¿Amenaza o fantasía? Este es el momento de la inteligencia artificial general
Llamada a superar al ser humano en todos los campos, la AGI representa para algunos la mayor distopía de la historia

Escena de la película 'Yo, robot'. | Hispano Foxfilm
Desde que la moda de la inteligencia artificial generativa se instaló en los medios, los fondos de inversión y algunas empresas, el debate en torno al futuro del trabajo también ha pasado al primer plano. De vez en cuando, al ciudadano se le recuerda que una economía sin trabajadores podría ser posible en un futuro incierto, aunque tal vez no muy remoto. Ese es uno de los objetivos perseguidos con el desarrollo de la IA General (AGI en sus siglas en inglés).
La definición facilitada por el chatbot español de Luzia dice que la AGI «se refiere a un tipo de inteligencia artificial que tiene la capacidad de entender, aprender y aplicar conocimientos de manera similar a un ser humano. A diferencia de la inteligencia artificial estrecha (o débil), diseñada para asumir tareas específicas (reconocimiento de voz, traducciones), la AGI sería capaz de acometer cualquier tarea cognitiva propia de las personas».
Cinco son las características definitorias de la AGI: versatilidad, aprendizaje autónomo, comprensión de conceptos abstractos, toma de decisiones e interacción social. Se trata, en esencia, de igualar y superar al sapiens en todos los campos del intelecto, con un alto factor de riesgo: la independencia de la máquina, es decir, la ausencia de supervisión o la existencia –en el mejor de los casos– de un control humano demasiado blando y difuso.
Agua debe llevar este río cuando en su cauce suenan los nombres de OpenAI, Anthropic, Google (DeepMind), Microsoft, Meta y Nvidia, todas ellas compañías multimillonarias y todas ellas con apuestas firmes sobre la mesa para avanzar en el campo de la AGI. Por ahora, nadie se atreve a lanzar un pronóstico sobre cuándo estas herramientas podrían estar disponibles a escala industrial.

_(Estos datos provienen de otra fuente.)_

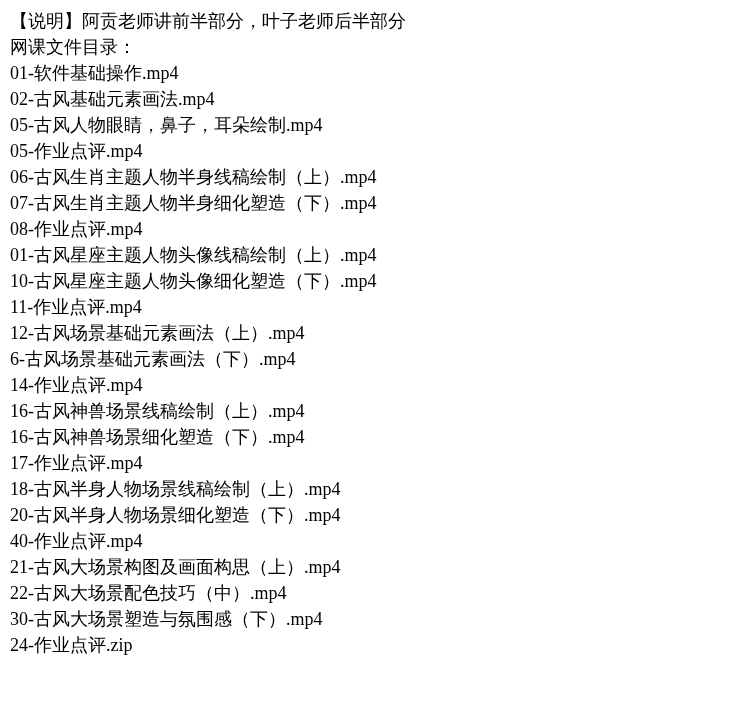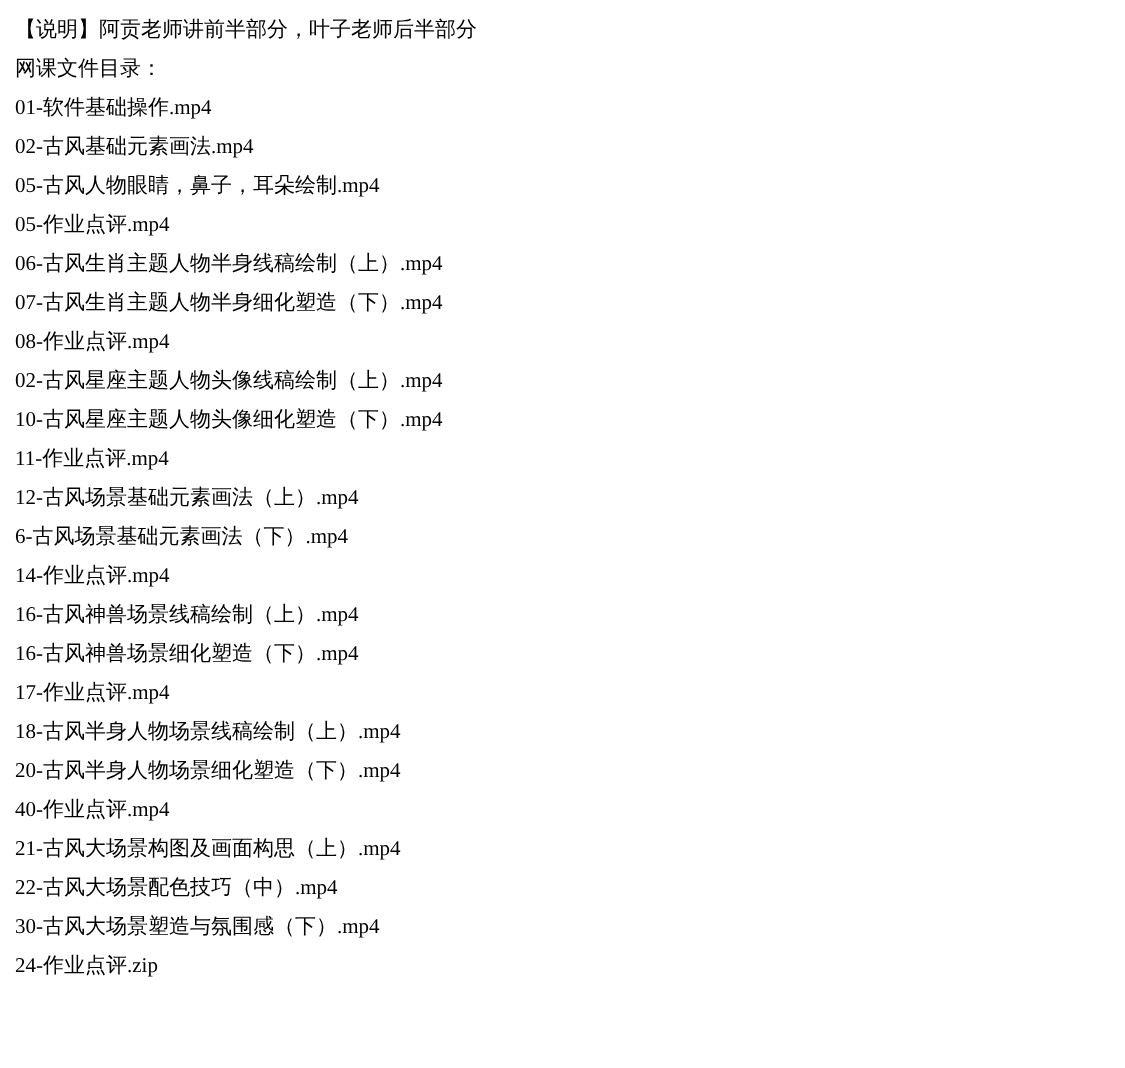--- a/index.html
+++ b/index.html
@@ -15,21 +15,21 @@
     overflow: hidden;
   }
   .page {
     width: 750px;
     height: 712px;
     position: relative;
     box-sizing: border-box;
     padding: 8px 0 0 10px;
   }
   .line {
-    font-size: 14px;
+    font-size: 18px;
     line-height: 26px;
     white-space: pre;
     letter-spacing: 0px;
   }
   .line.note {
     font-weight: normal;
   }
   .line.heading {
     font-weight: normal;
   }
@@ -41,21 +41,21 @@
   <div class="line note">【说明】阿贡老师讲前半部分，叶子老师后半部分</div>
   <div class="line heading">网课文件目录：</div>
   <div class="file-list">
     <div class="line">01-软件基础操作.mp4</div>
     <div class="line">02-古风基础元素画法.mp4</div>
     <div class="line">05-古风人物眼睛，鼻子，耳朵绘制.mp4</div>
     <div class="line">05-作业点评.mp4</div>
     <div class="line">06-古风生肖主题人物半身线稿绘制（上）.mp4</div>
     <div class="line">07-古风生肖主题人物半身细化塑造（下）.mp4</div>
     <div class="line">08-作业点评.mp4</div>
-    <div class="line">02-古风星座主题人物头像线稿绘制（上）.mp4</div>
+    <div class="line">01-古风星座主题人物头像线稿绘制（上）.mp4</div>
     <div class="line">10-古风星座主题人物头像细化塑造（下）.mp4</div>
     <div class="line">11-作业点评.mp4</div>
     <div class="line">12-古风场景基础元素画法（上）.mp4</div>
     <div class="line">6-古风场景基础元素画法（下）.mp4</div>
     <div class="line">14-作业点评.mp4</div>
     <div class="line">16-古风神兽场景线稿绘制（上）.mp4</div>
     <div class="line">16-古风神兽场景细化塑造（下）.mp4</div>
     <div class="line">17-作业点评.mp4</div>
     <div class="line">18-古风半身人物场景线稿绘制（上）.mp4</div>
     <div class="line">20-古风半身人物场景细化塑造（下）.mp4</div>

Si los más optimistas creen que la eclosión tendrá lugar en la década que arranca en 2030, otros aseguran que la AGI queda aún a siglos de distancia.
Tres son los desafíos que plantea esta disrupción aún nebulosa. Uno afecta directamente al empleo, ya que la tentación de relevar al humano con máquinas superinteligentes, con el consiguiente ahorro de costes y la sacrosanta eficiencia por bandera, conduciría a una sociedad con elevadas tasas de paro donde la única solución sería instaurar una renta básica universal de notable importe (sólo así se salvaría el consumo).
Otro alude a una concentración todavía mayor de la riqueza. La brecha entre ricos y pobres crece, pero también lo hace la diferencia entre las empresas que dominan la economía mundial, muchas de ellas estadounidenses, y el resto. Si Google, Meta y Microsoft son propietarias de esas AGIs cuasi perfectas, en sus manos estaría el porvenir de sociedades enteras. Tampoco es baladí el efecto secundario que ya se atisba con Elon Musk y Larry Ellison: los tecno-magnates quieren su parte del pastel político. Más poder sobre el poder.
El tercero aterriza de lleno en el corazón del cibercrimen. La AGI podría ponerse al servicio de campañas de desinformación y todo tipo de ataques digitales. A escala bélica, igual que ocurre hoy con los drones en la guerra de Ucrania, ejércitos y resistencia podrían recurrir a un grado de automatización inédito e incluso derivar algunas decisiones estratégicas a estos cerebros sintéticos.
Aunque llueve sobre mojado y la AGI no supone de momento más que una aspiración en la eterna carrera disruptiva, el debate sobre el componente ético ya existe e incluso es alentado desde el propio sector, empezando por OpenAI y acabando por Microsoft. «Será la propia sociedad –explica el profesor y consultor Juan Ignacio Rouyet– la que termine pidiendo una IA confiable».